Task prompt: Locate every line in the records below that holds the word "date" and return each one.

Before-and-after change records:

########################################

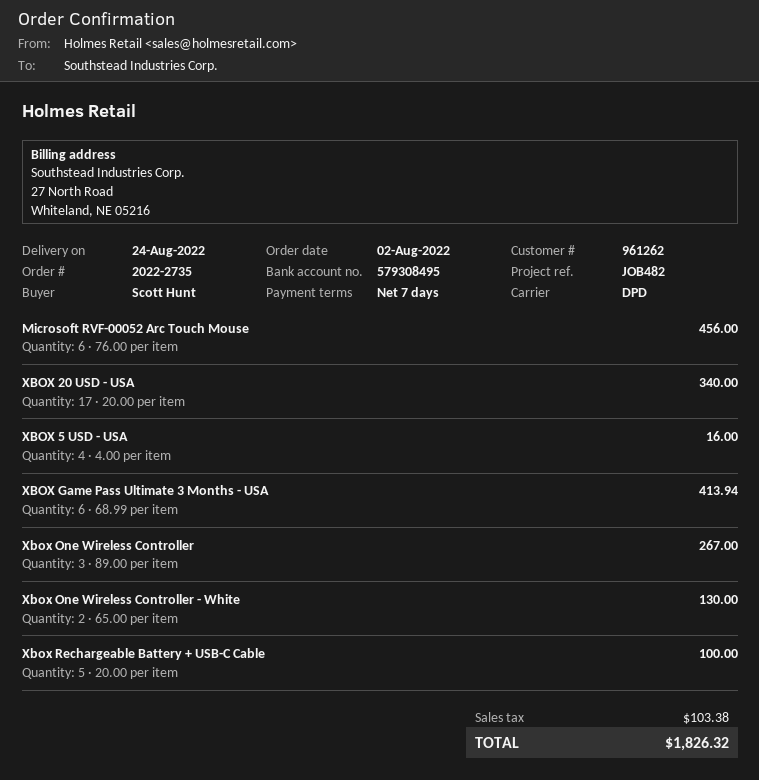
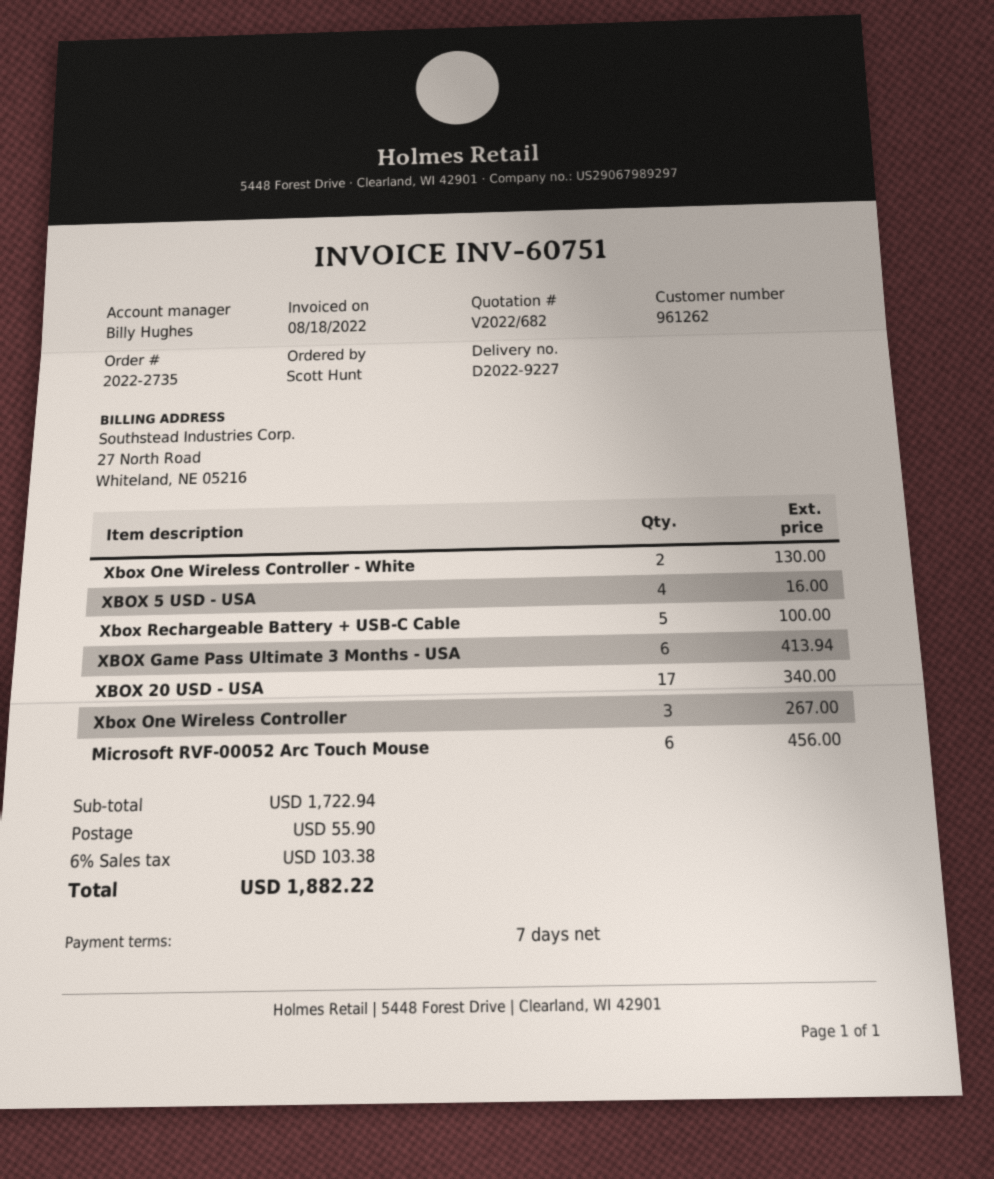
shipping: none -> 55.90
total: 1826.32 -> 1882.22

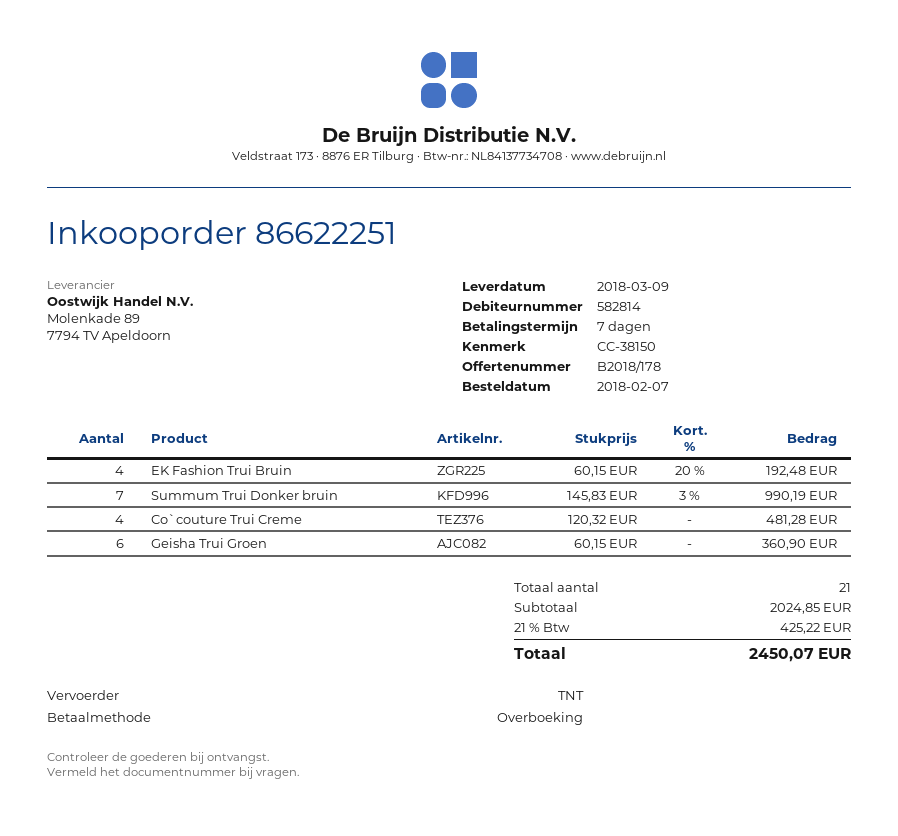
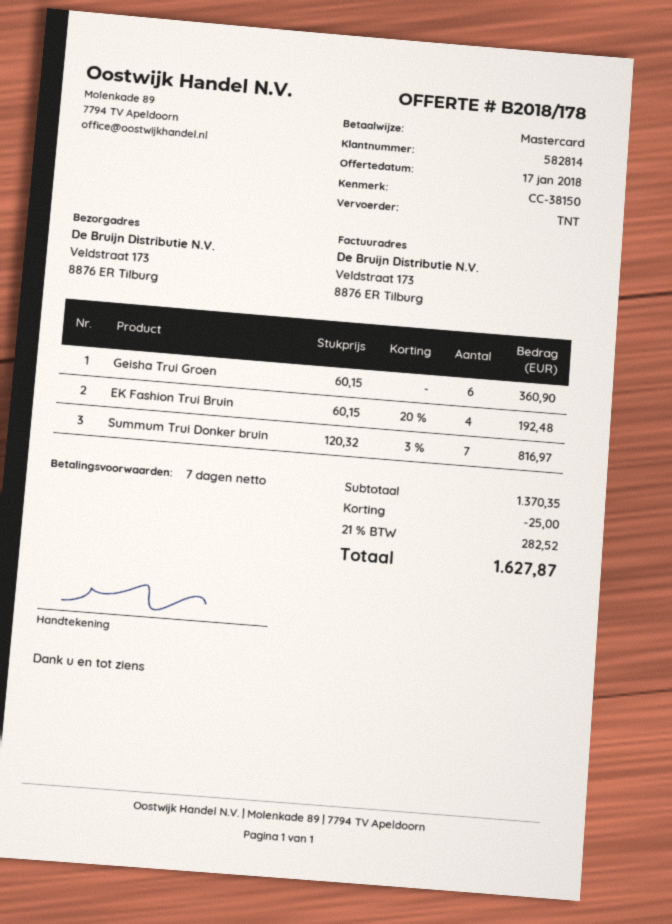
payment method: bank transfer -> Mastercard
Summum Trui Donker bruin: 7 x 145.83 - 3% = 990.19 -> 7 x 120.32 - 3% = 816.97
Co`couture Trui Creme: 4 x 120.32 = 481.28 -> none
subtotal: 2024.85 -> 1370.35
discount: none -> 25.00
tax: 21% = 425.22 -> 21% = 282.52
total: 2450.07 -> 1627.87

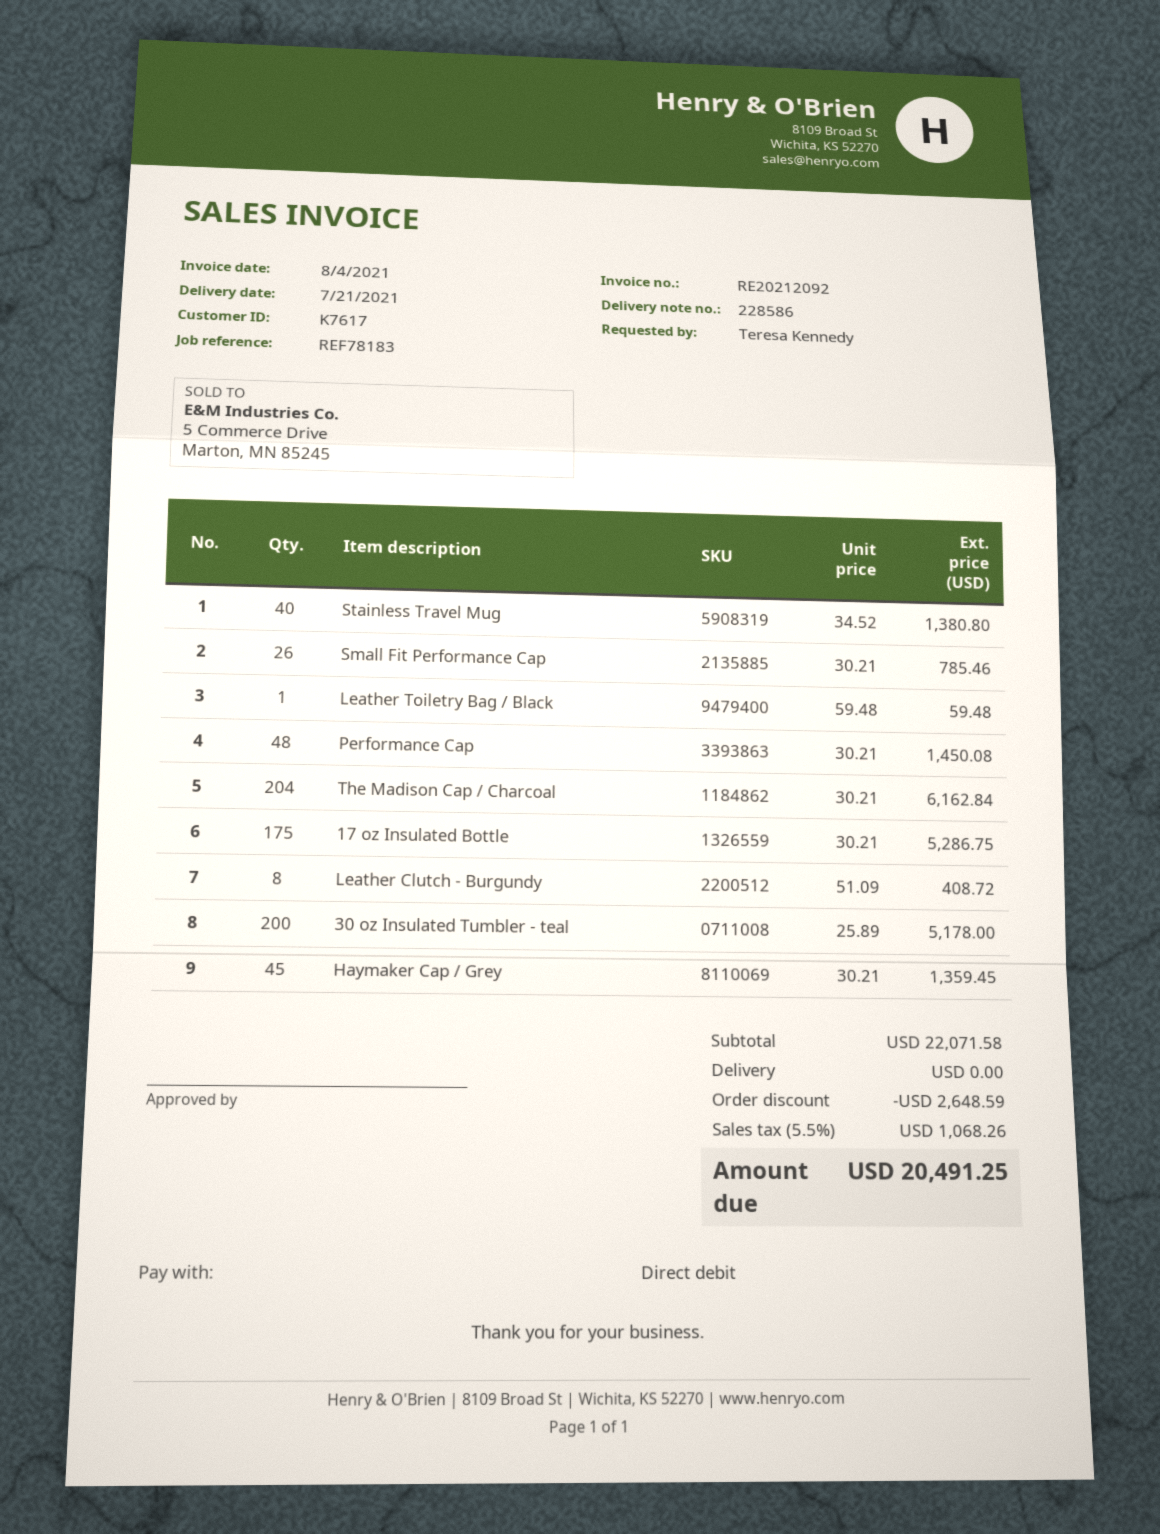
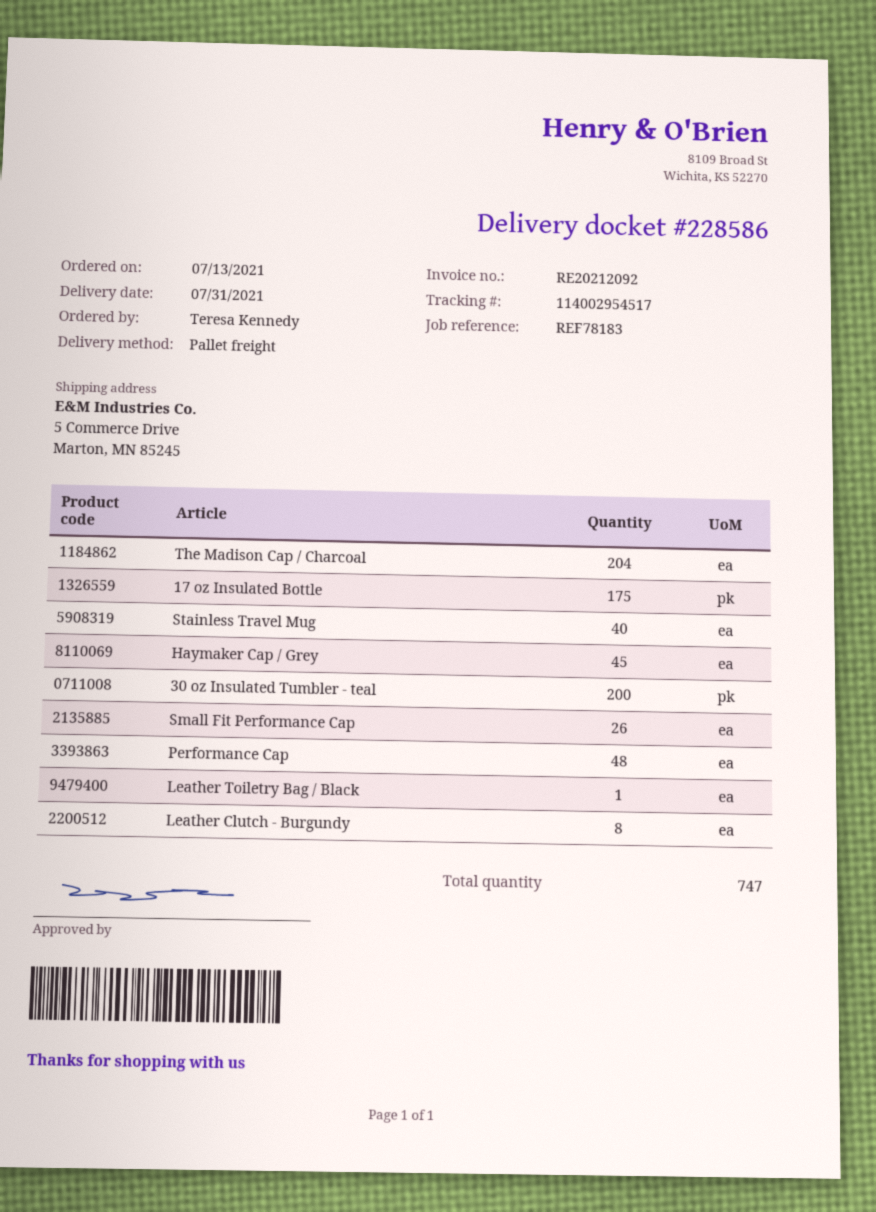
delivery date: 2021-07-21 -> 2021-07-31

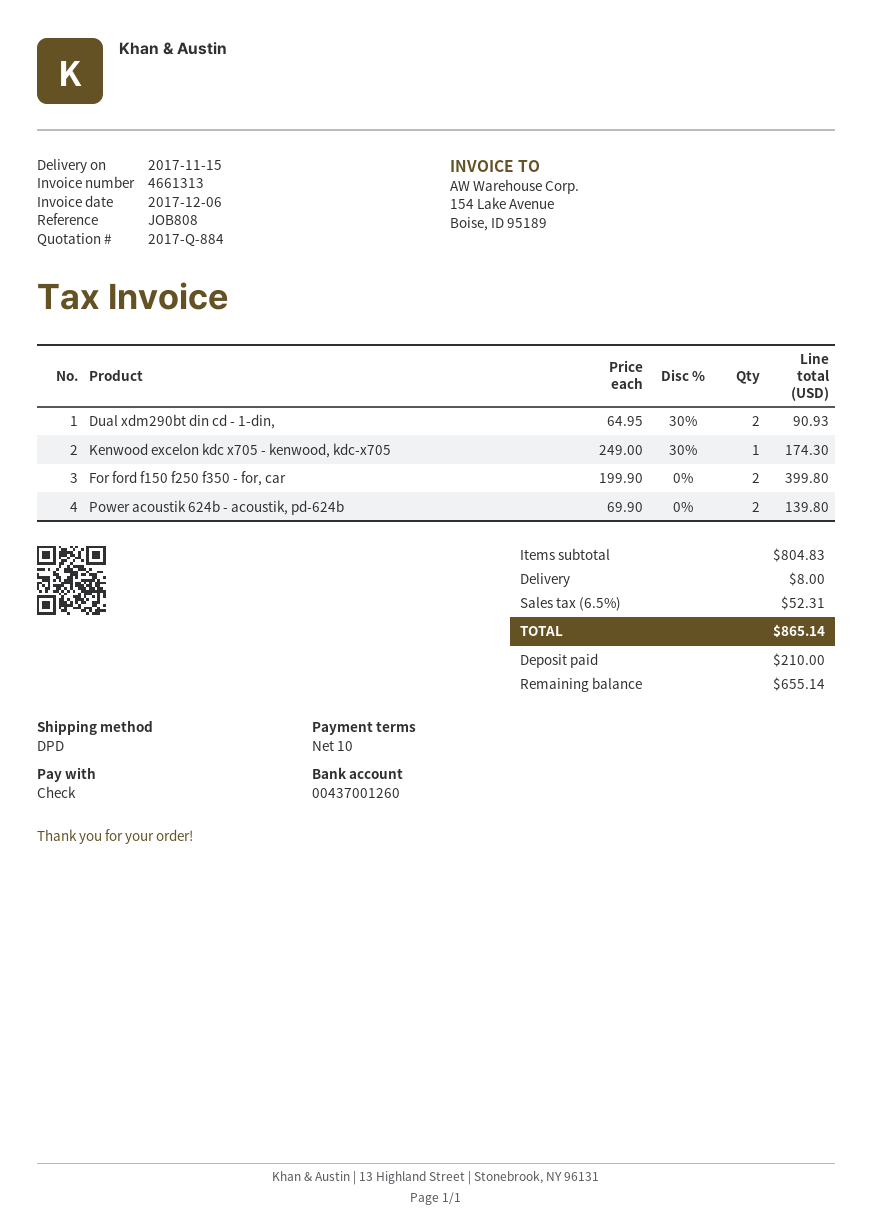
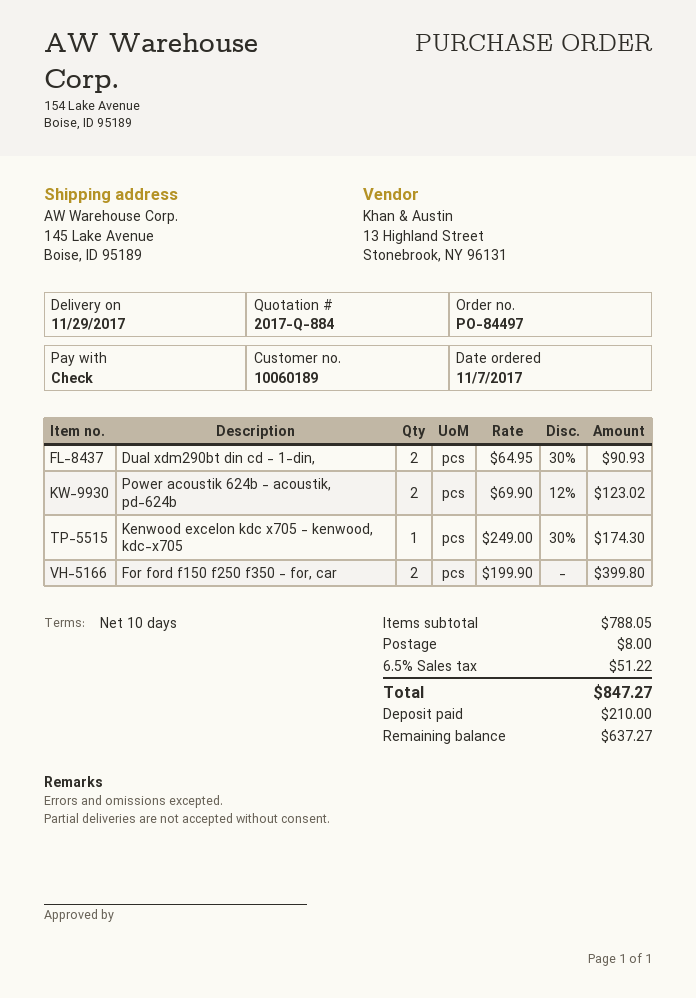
delivery date: 2017-11-15 -> 2017-11-29
Power acoustik 624b - acoustik, pd-624b: 2 x 69.90 = 139.80 -> 2 x 69.90 - 12% = 123.02
subtotal: 804.83 -> 788.05
tax: 6.5% = 52.31 -> 6.5% = 51.22
total: 865.14 -> 847.27
balance: 655.14 -> 637.27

########################################

Exercise response:
delivery date: 2021-07-21 -> 2021-07-31
delivery date: 2017-11-15 -> 2017-11-29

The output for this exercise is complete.